:: Dataset entries ::
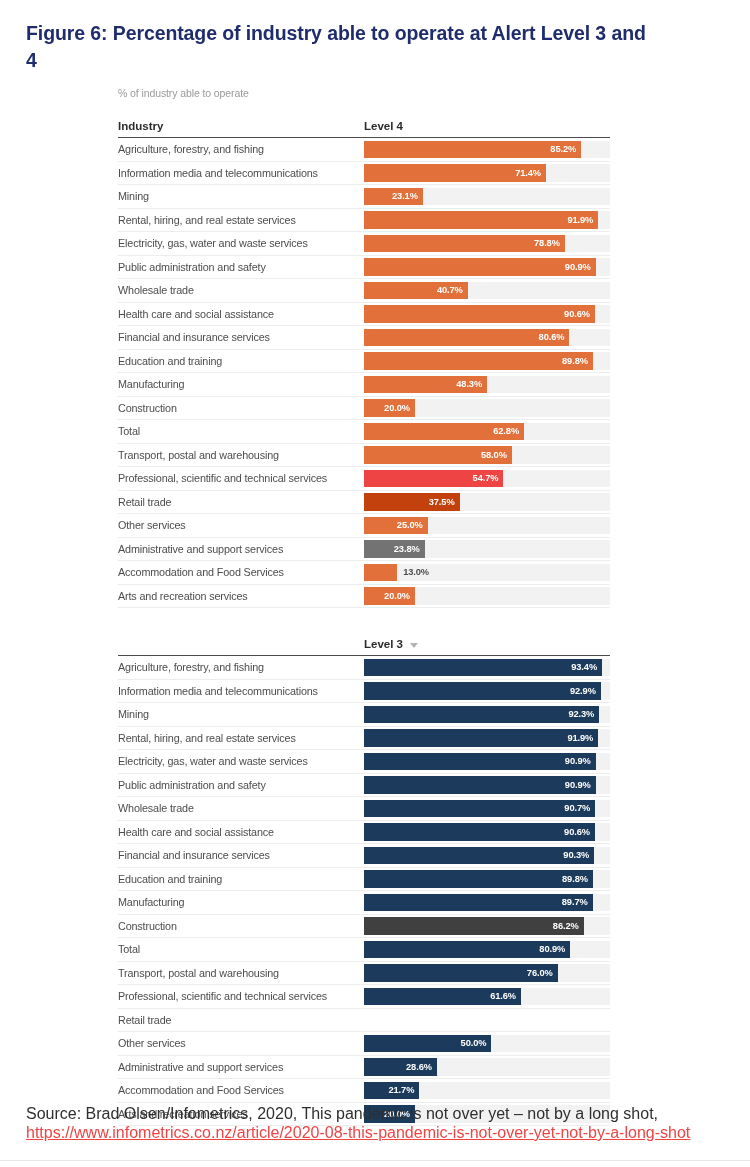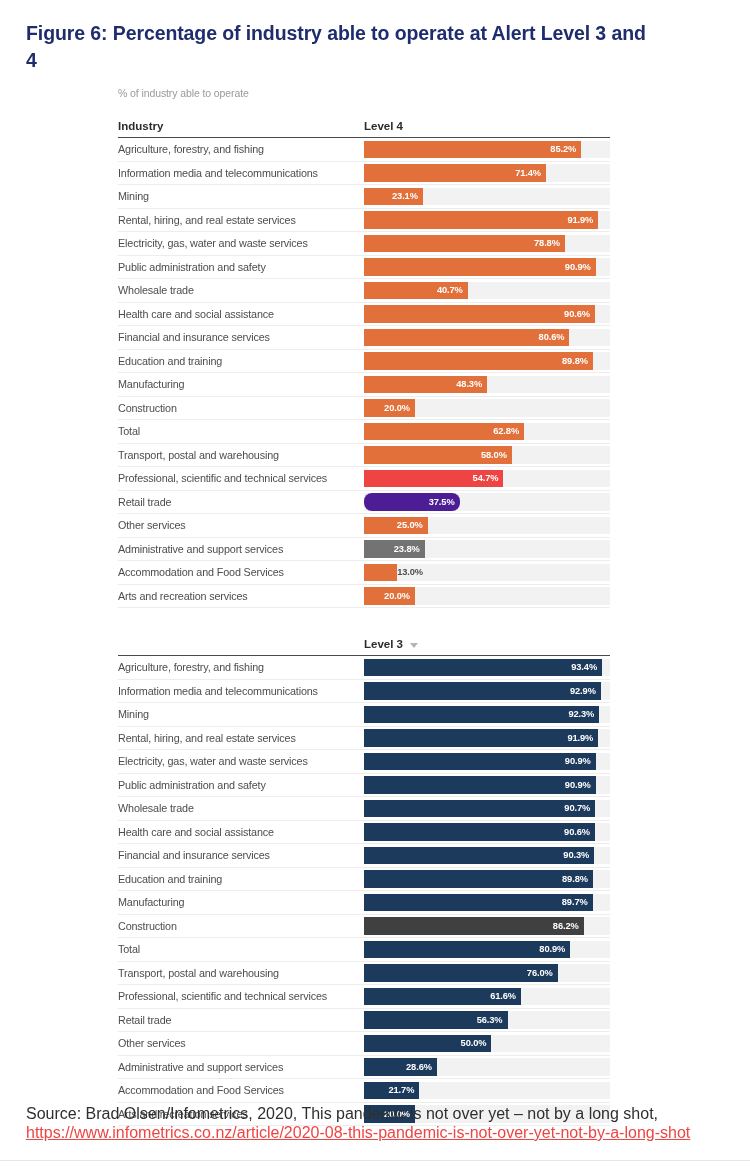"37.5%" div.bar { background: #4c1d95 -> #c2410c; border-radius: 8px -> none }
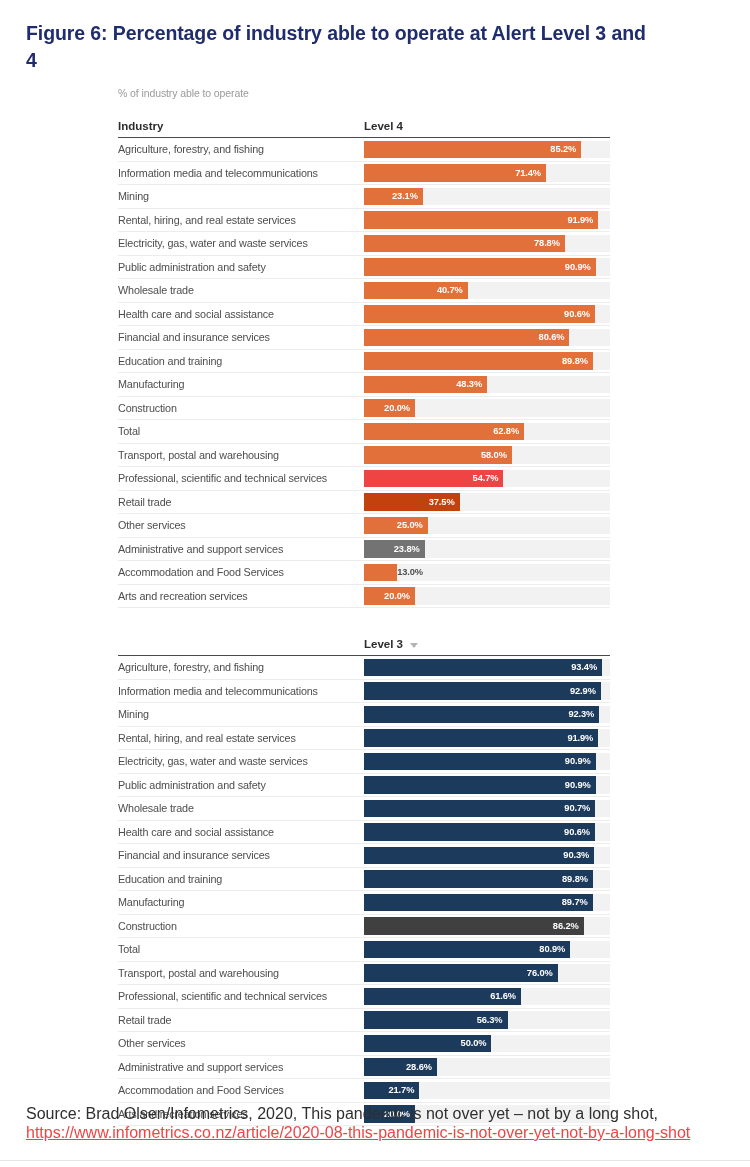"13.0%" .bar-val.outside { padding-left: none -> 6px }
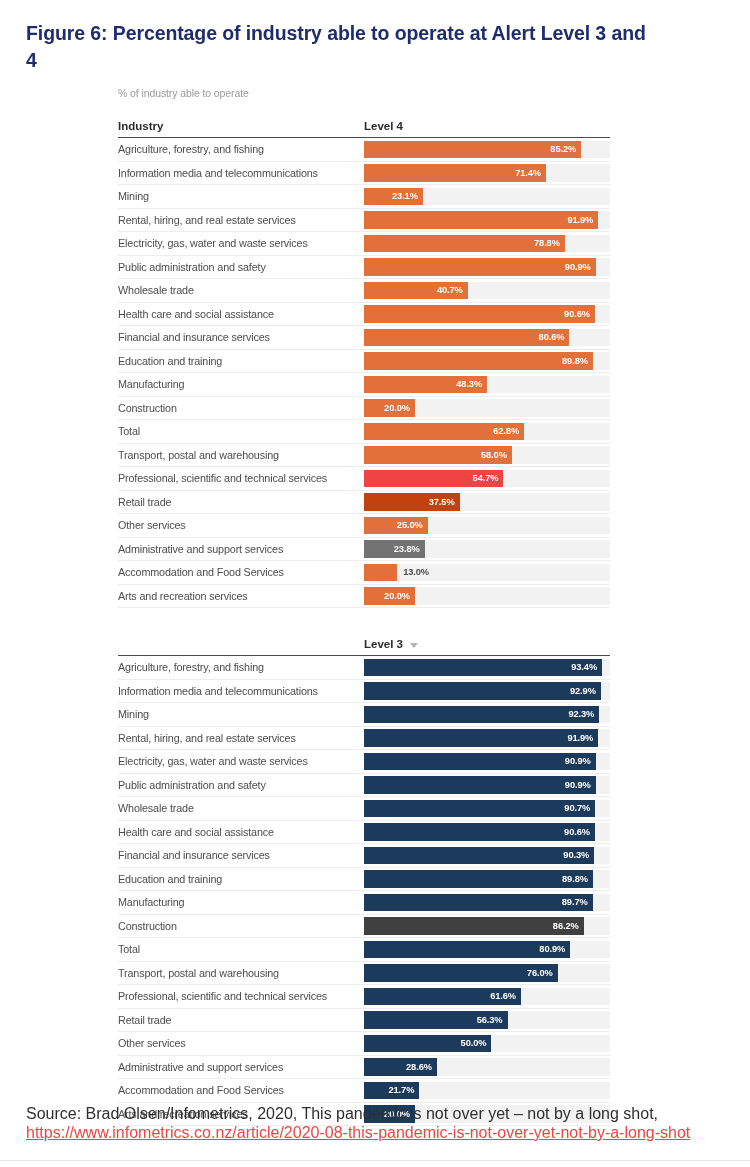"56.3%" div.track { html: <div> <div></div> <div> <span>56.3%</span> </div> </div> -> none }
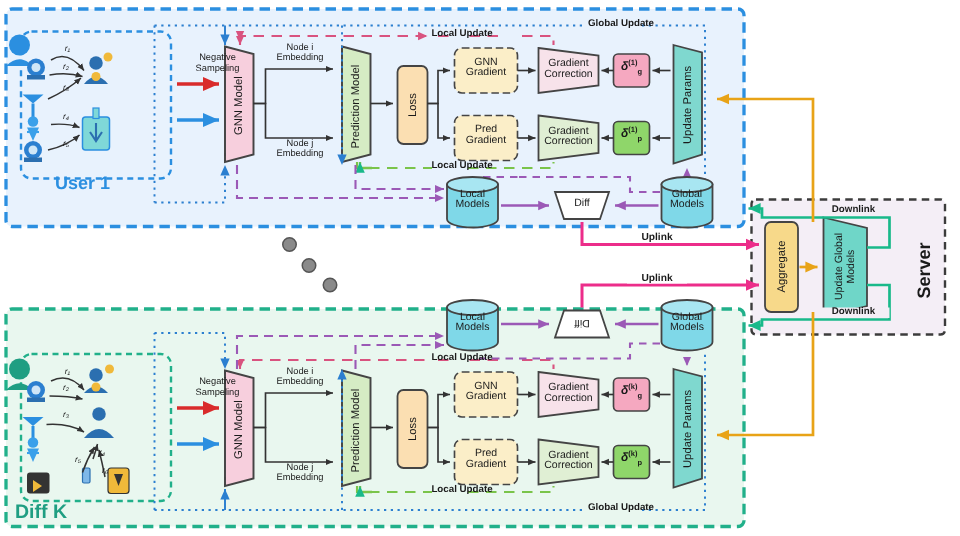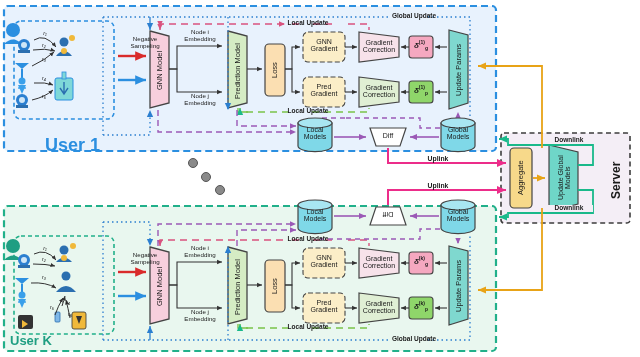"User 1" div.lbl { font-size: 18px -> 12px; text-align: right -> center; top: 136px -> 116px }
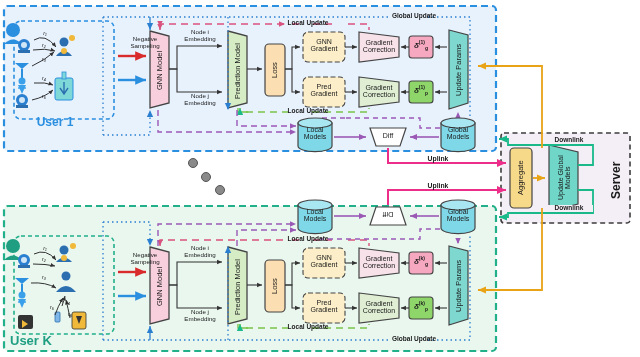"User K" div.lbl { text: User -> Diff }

--

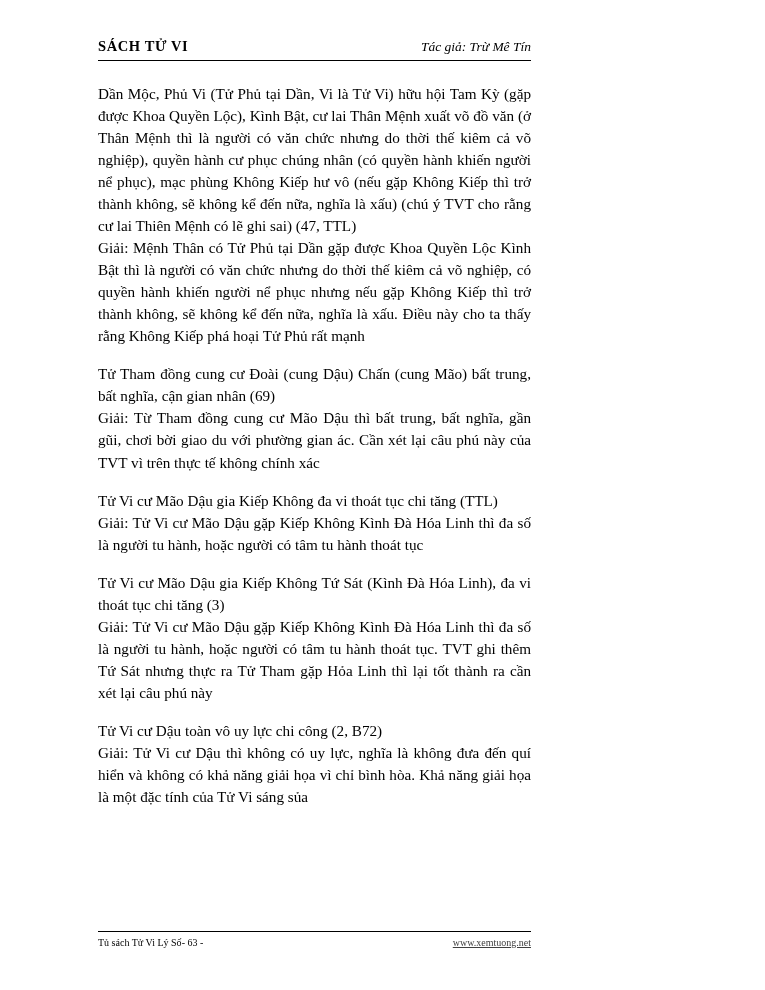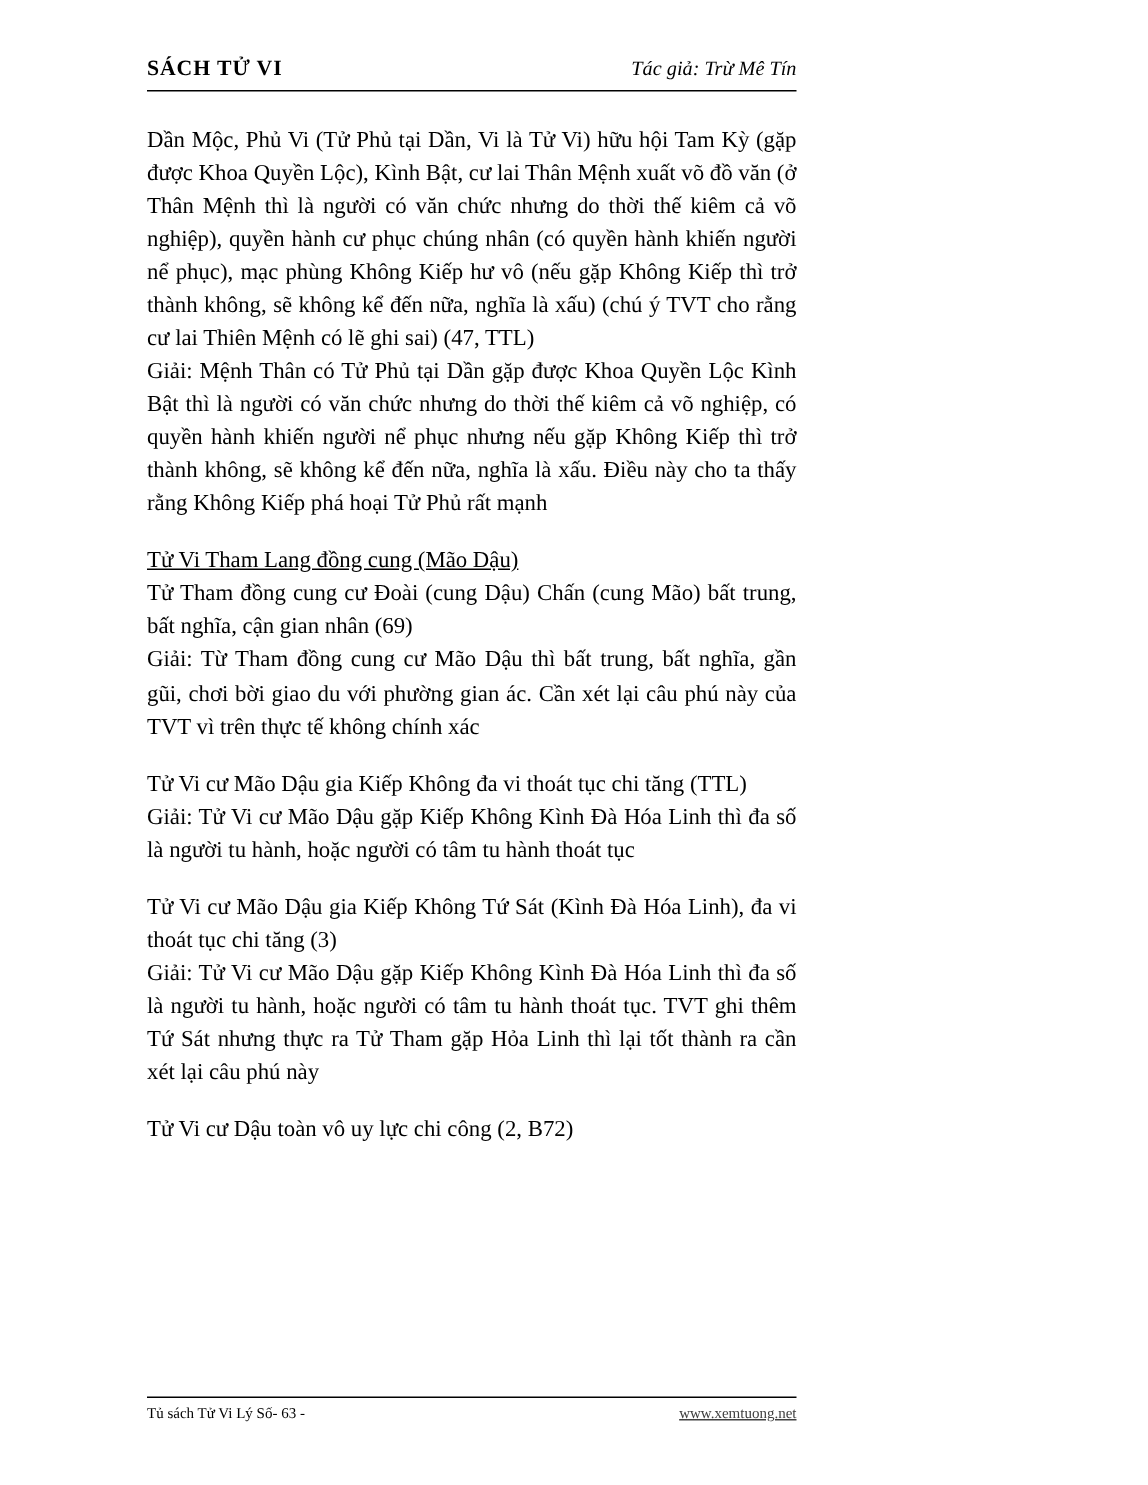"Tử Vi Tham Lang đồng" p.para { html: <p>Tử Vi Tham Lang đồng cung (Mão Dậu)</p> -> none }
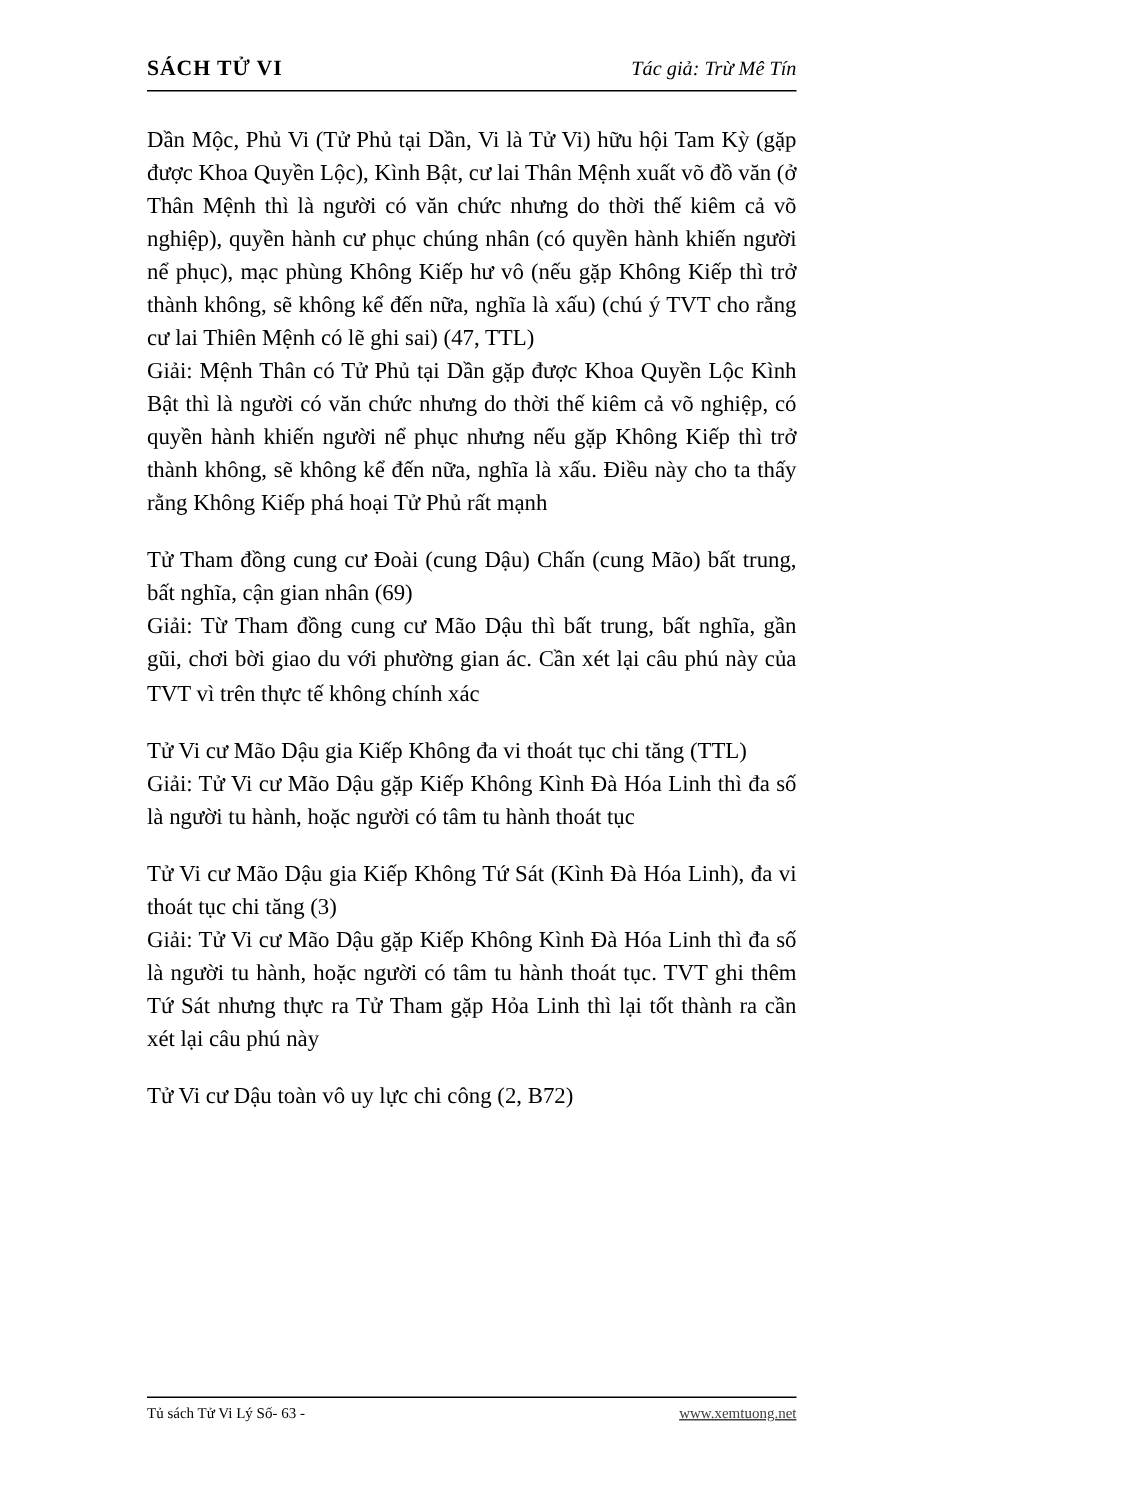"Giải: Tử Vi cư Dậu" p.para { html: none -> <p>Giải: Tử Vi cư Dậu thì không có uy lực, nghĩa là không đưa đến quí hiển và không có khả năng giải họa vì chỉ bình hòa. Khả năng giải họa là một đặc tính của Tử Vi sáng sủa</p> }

:: Requirement ::
In the records above, find the line with "background: #4c1d95 ->" and the line with "text: User ->". Write out exactly those lines and every one between, with no pictures and no other lines.

:: Answer to this task ::
"37.5%" div.bar { background: #4c1d95 -> #c2410c; border-radius: 8px -> none }
"13.0%" .bar-val.outside { padding-left: none -> 6px }
"56.3%" div.track { html: <div> <div></div> <div> <span>56.3%</span> </div> </div> -> none }
"User 1" div.lbl { font-size: 18px -> 12px; text-align: right -> center; top: 136px -> 116px }
"User K" div.lbl { text: User -> Diff }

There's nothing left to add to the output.